At block 108, wire power data analysis and pattern learning may be performed. For example, placement congestion profile learning may be performed, wire capacitance and pin capacitance patterns on high toggle nets may be analyzed, and placement and routing behavior learning may be performed. Based on data path logic power, the flow component may determine combinational logic versus flop power greediness, power-hungry cone netlist learning, delay power gradient learning for netlist moves, power profile of library cell selection, setup versus hold power usage, and tradeoff learning between data and clock paths. For example, depending on the netlist structure (e.g., whether logic cones are shallow as may be for a CPU or are wide logic cones as may be for a GPU), the flow component may determine whether to first improve timing using a start point flop, or work on combinational logic-gates. Flops may be power hungry and, in CPU-style shallow cones, the flow component recommends deferring improvement steps of such flops in shallow cones (e.g., for a CPU), while for wide logic cones (e.g., for a GPU), the flow component may recommend improving the logic cones earlier in the process. The learning-based flow component can make these decisions dynamically based on logic cone structures, power activity, and timing criticality data. For power-hungry cone netlist learning, the flow component may recommend holding back on the power-inefficient logic gates, allowing timing violations to be closed (e.g., resolved) by other transforms (e.g., concurrent clock and data (CCD) optimization or placement) as opposed to giving up power in the logic cone optimization. The netlist structure learning is considered by the flow component as power is consumed in the fanout and fanin cones of large and shallow depths. Such learning may differentiate two designs, and the strategy to address such patterns may be determined on the fly by the flow component.
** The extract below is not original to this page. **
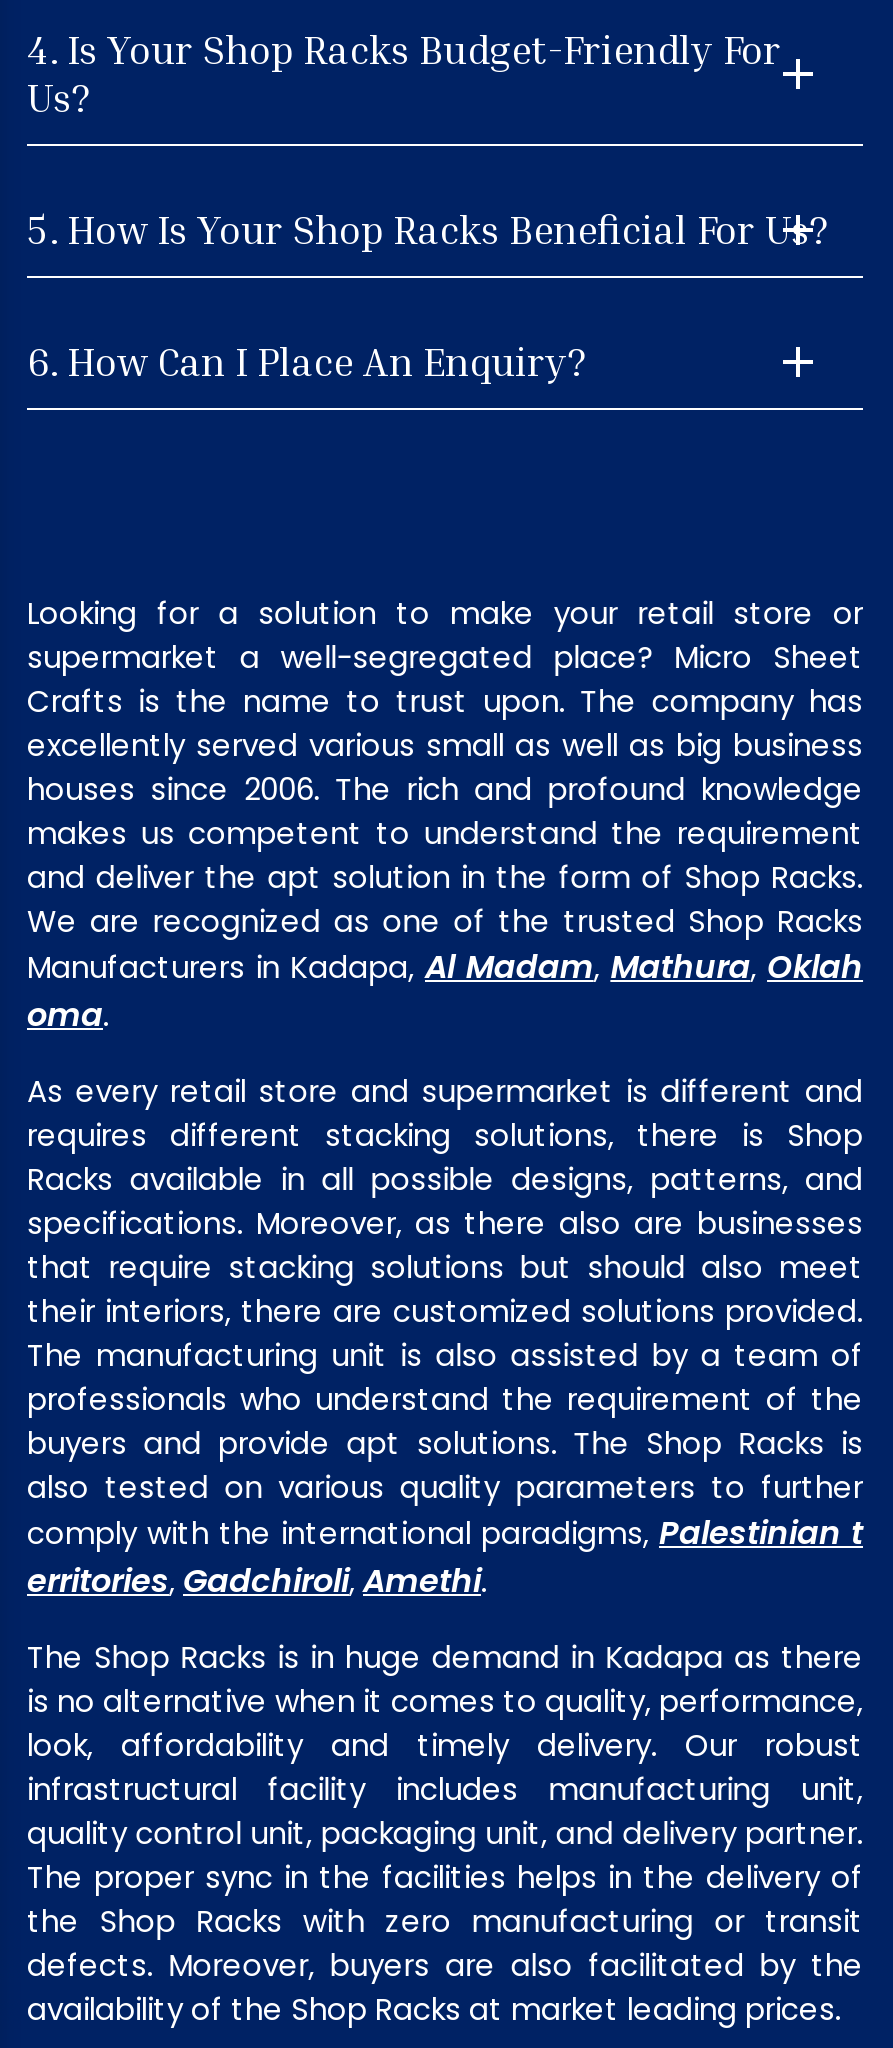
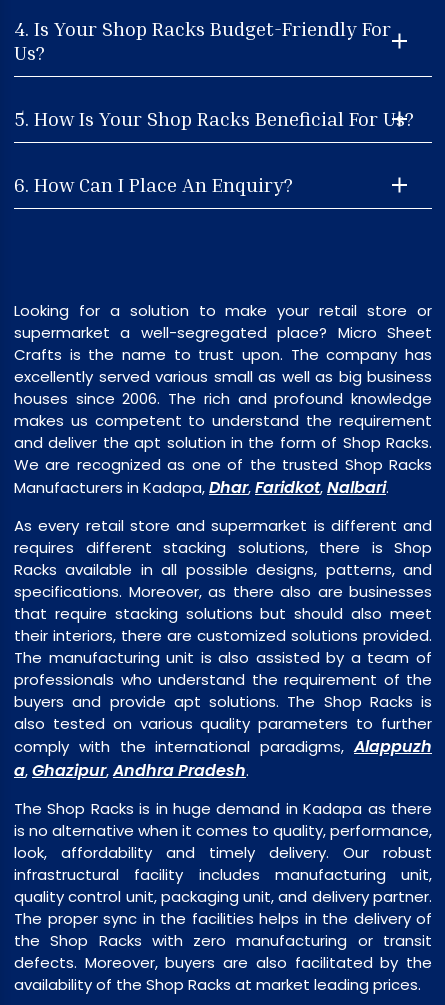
[27,944,863,1038] Manufacturers in Kadapa, Al Madam, Mathura, Oklah | oma. -> [14,476,389,499] Manufacturers in Kadapa, Dhar, Faridkot, Nalbari.
[27,1510,863,1604] comply with the international paradigms, Palestinian t | erritories, Gadchiroli, Amethi. -> [14,735,432,782] comply with the international paradigms, Alappuzh | a, Ghazipur, Andhra Pradesh.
Based on clock path logic power, the flow component may perform clock network learning for skew and latency, data path and clock path tradeoff learning, and determine multi-objective parameters gradient for clock costing. For example, the power cost on a clock tree may be a function of the achieved/desired clock skew and latency of the clock tree. Designs may be clock or data path power heavy, based on which the flow component may determine (e.g., recommend) how much to push clock-tree improvement (e.g., to fix timing issues) versus data path improvement such that the overall design power is reduced and timing specifications are met.
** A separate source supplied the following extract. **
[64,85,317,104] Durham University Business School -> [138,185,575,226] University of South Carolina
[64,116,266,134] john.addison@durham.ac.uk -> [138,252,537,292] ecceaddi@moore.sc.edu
The data analysis and learned patterns may be input to a flow action recommender model 114, which may output several recommended actions (labeled “Action-1”, “Action-2”, and “Action-3”) with associated scores. The recommender model 114 may also indicate whether the action should be applied to the same place and route run, a subsequent place and route run, or an exploration run. If the score is less than some threshold, the action may be recommended for an exploration run for further analysis. For instance, a parallel machine may be used to explore the action further to see if the action should be performed.

The recommender model 114 may be implemented by a processing device (e.g., processing device 602) configured to provide recommendations described herein. The recommendations may be provided in accordance with a recommendation model that may be stored in memory, such as in memory 604 of FIG. 6.

Certain aspects are directed towards subflow exploration. Some aspects provide subflow execution within a limited computing footprint to learn the interaction of different subsystems. As used herein, a subflow generally refers to a separate design processing flow (e.g., separate from a main flow for design processing). In some cases, the main flow may be performed using one processing unit, while a subflow may be performed using another processing unit, allowing the subflow to perform an exploratory design process to assist the main flow. The subflow may be referred to as a lightweight flow in that it may be configured to perform a subset of design process stages aimed at assisting the main flow. The subflow may be performed to identify interactions of different components, providing feedback to the main flow (e.g., feedback indicating convergence in later P&R stages).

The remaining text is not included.